Saudoso dum amor que partiu, o rapaz cruza as páginas do jornal, sentado na esplanada do café. Anota cuidadosamente qualquer coisa num pequeno caderno de bolso.
O dedo está ligeiramente azulado, após tanto tempo às voltas com a caneta. A cabeça está ainda virada para o monte Ararat, a montanha mais alta da Turquia.
Deixou a sua terra natal porque a vida era muito difícil. O destino levou-o a um kebab turco, a alguns metros de um mercado chique e a cinco minutos da zona nocturna mais animada da cidade.
Quando uma rapariga bonita entra no estabelecimento, ele e os colegas da mesma nacionalidade riem-se muito e metem conversa, uma palavra no seu português ainda por amadurecer, outra num inglês que desafia ouvidos menos abrangentes.
Junto à esplanada onde o jovem bebeu uma Coca-Cola, há uma feira de Natal.
Aparece um suposto índio americano semi-nu, com um ar pouco convincente, que vai gritando e convida, por detrás dos óculos escuros, os turistas a tirar fotos com ele.
Os rapazes loiros e altos aceitam o desafio, e alguns também se despem parcialmente para o efeito…
No meio de barraquinhas de comida e bebida, encontra-se uma casa com um grande Pai Natal de plástico e um homem de carne e osso, num traje tradicional de inspiração irlandesa, à porta.
Lá dentro, Pais Natais pequeninos, médios, maiores, de todos os tamanhos.
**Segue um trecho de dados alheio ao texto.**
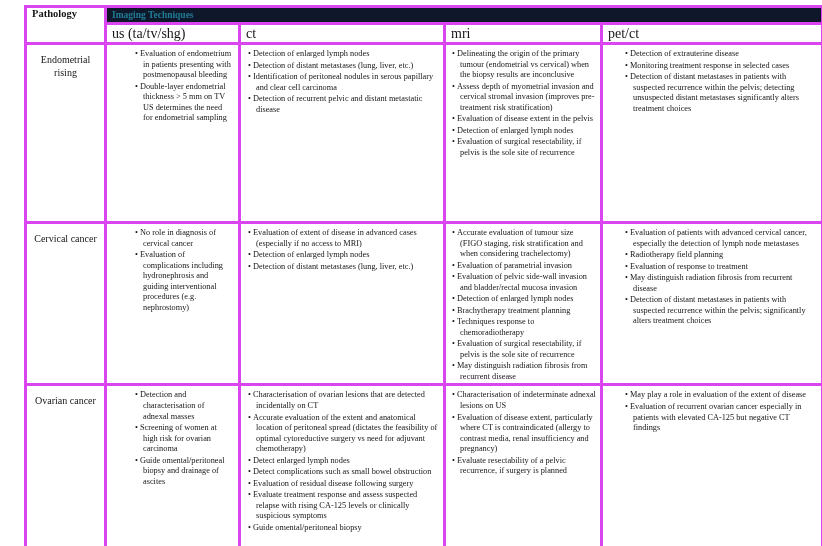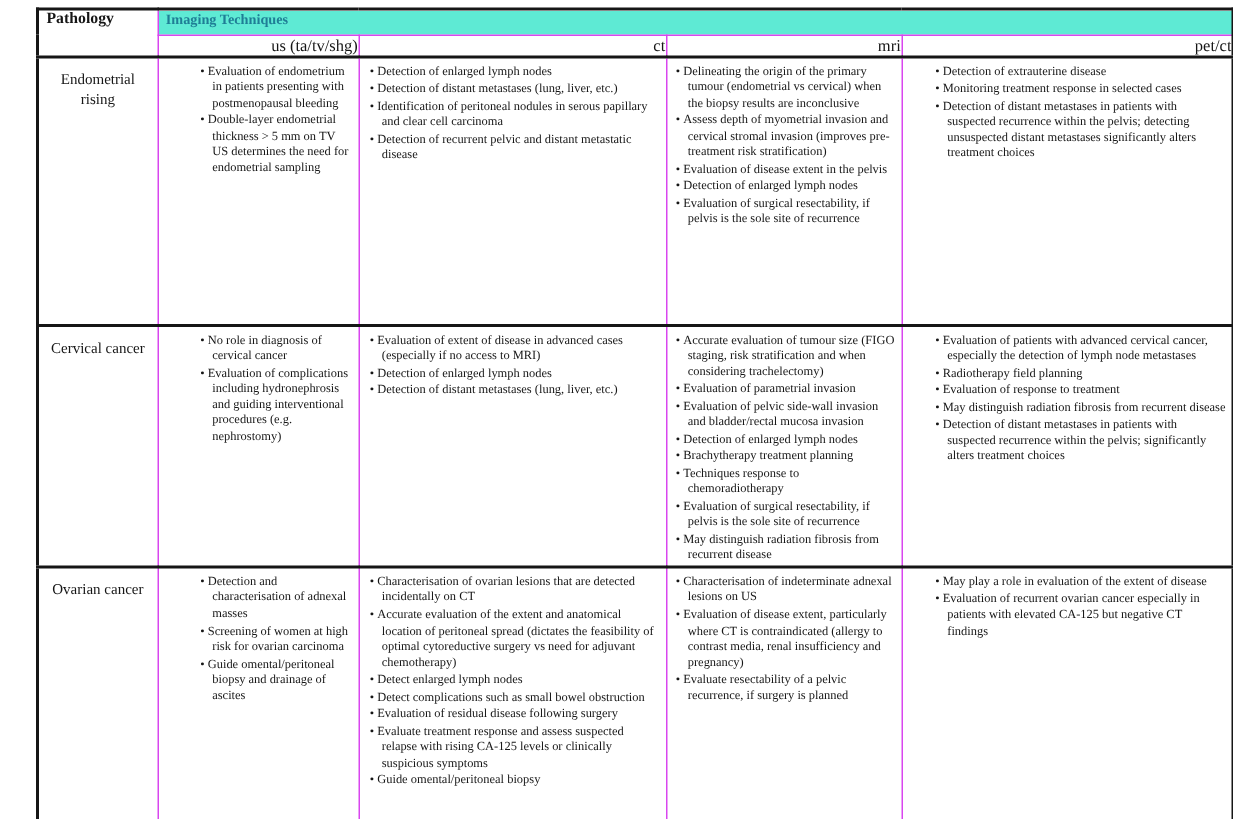"Pathology" table.imaging td { border: 1px solid #d946ef -> 3px solid #d946ef }
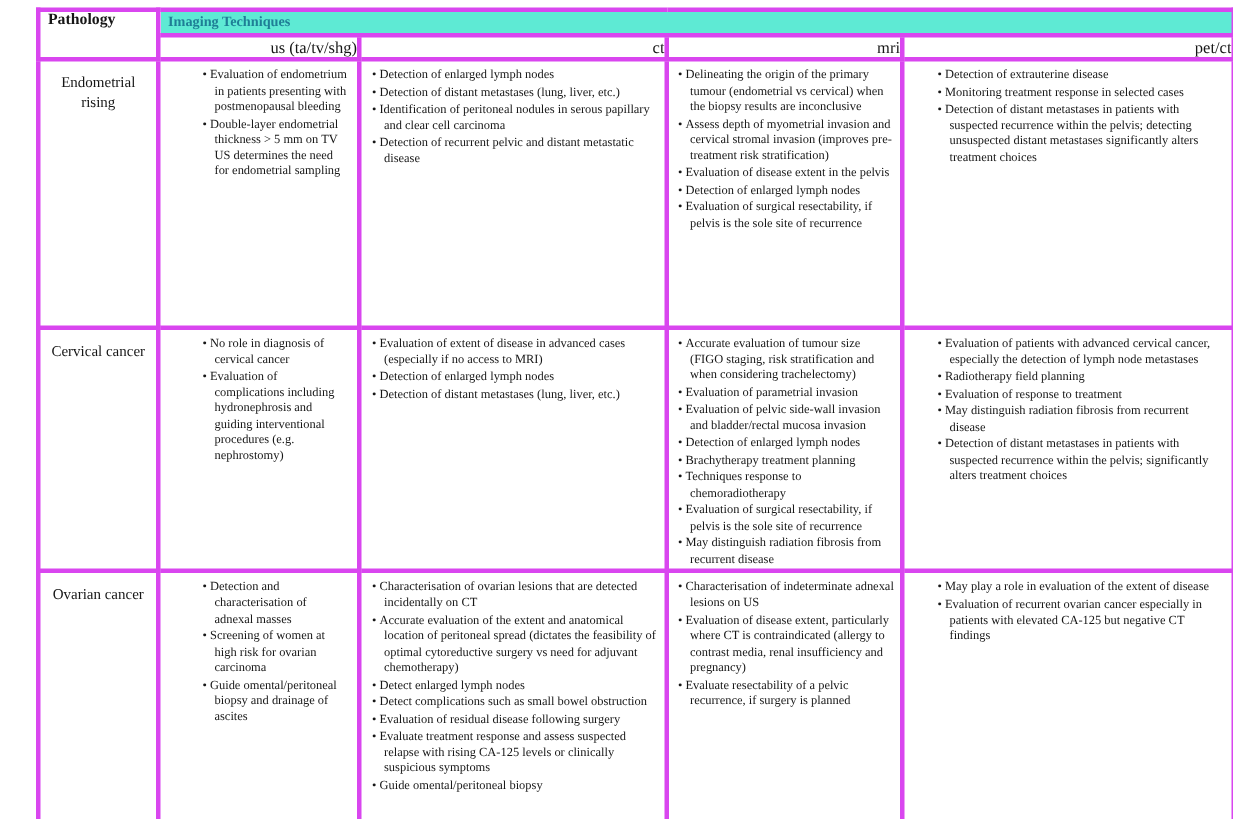"Imaging Techniques" td.group-head { background: #5eead4 -> #0f172a }
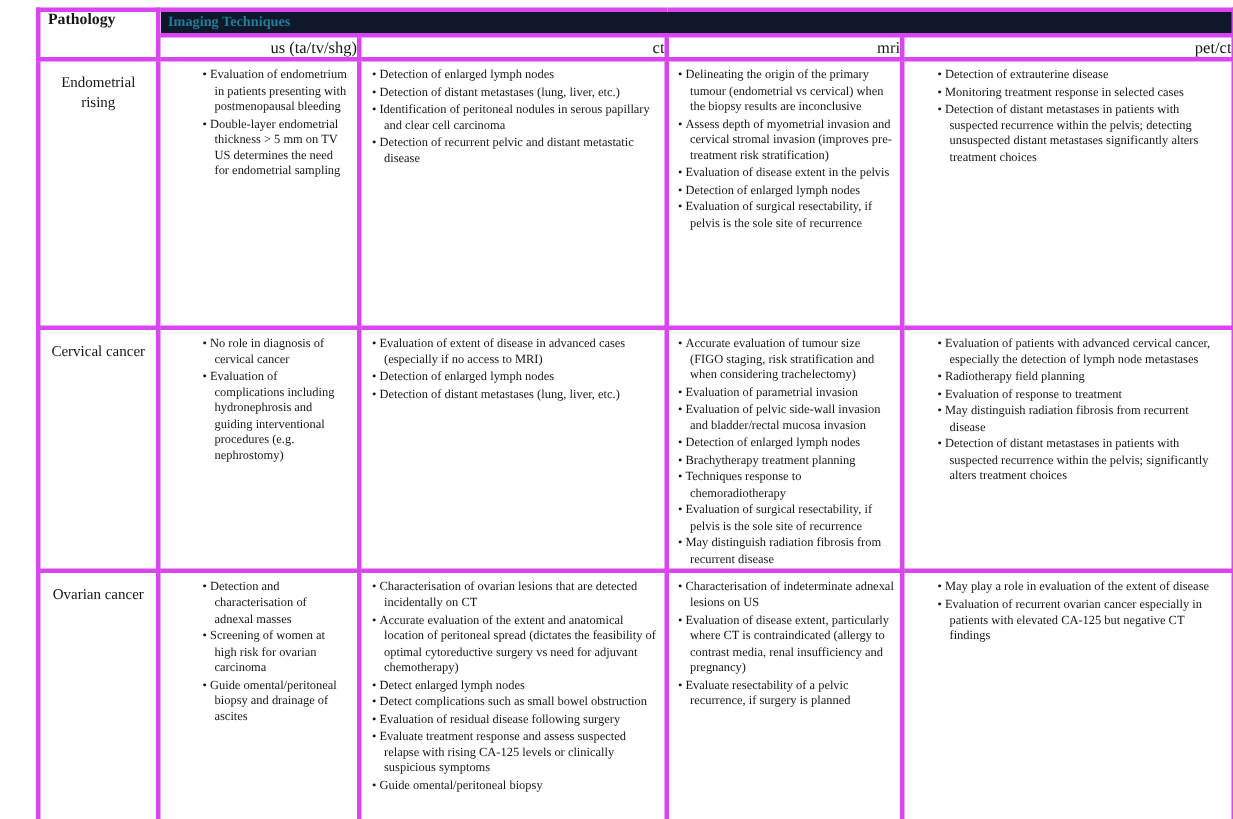"us (ta/tv/shg)" td.sub-head { font-size: 11px -> 14px; text-align: right -> none }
Presépios e decorações natalícias para qualquer gosto possível, acompanhados por uma banda sonora de festa de aldeia com letras alusivas a Jesus.
Fora da loja, ouve-se Jazz. Há uma construção de madeira com Ginja de Óbidos em copos de chocolate preto ou branco e vinho quente em recipientes de plástico de dez centilitros.
Uma ruiva que não deixa ninguém indiferente e uma africana de formas perfeitas saboreiam o néctar aquecido, por três euros. Dizem que está forte e tem muitas especiarias, a começar pela canela.
Deitam fora os pedaços de cravinho para não sentir o seu gosto demasiado intenso.
A poucos quarteirões de distância, um homem cego de 85 anos, com as estrelas como abóbada permanente e o vento por único companheiro, conversa com alguém que vai visitá-lo ao seu lar na calçada.
Espanhol, acompanha com interesse as notícias da Catalunha. Para ele, não faz sentido a separação. Era o mesmo que os pedaços que constituem os Estados Unidos quererem tornar-se independentes. Não funcionava.
Ali sentado nas escadas do edifício diariamente, ouve e analisa o que acontece à sua volta. Deu por uma manifestação de sindicalistas que exigiam salários mais altos.
Não concorda com a reivindicação e acha que vai dar maus resultados. Na sua opinião, a economia tem que crescer mais antes de isso acontecer.
Já viu muita coisa na vida e aconteceu-lhe de tudo. Podia estar acolhido numa instituição, bem abrigado e alimentado, mas não quer.
O homem que nasceu no mesmo dia e ano que Adolfo Suárez, antigo primeiro-ministro de Espanha, não tem nada mas sente-se completo e satisfeito. Se morresse esta noite, diz, iria perfeitamente feliz e tranquilo.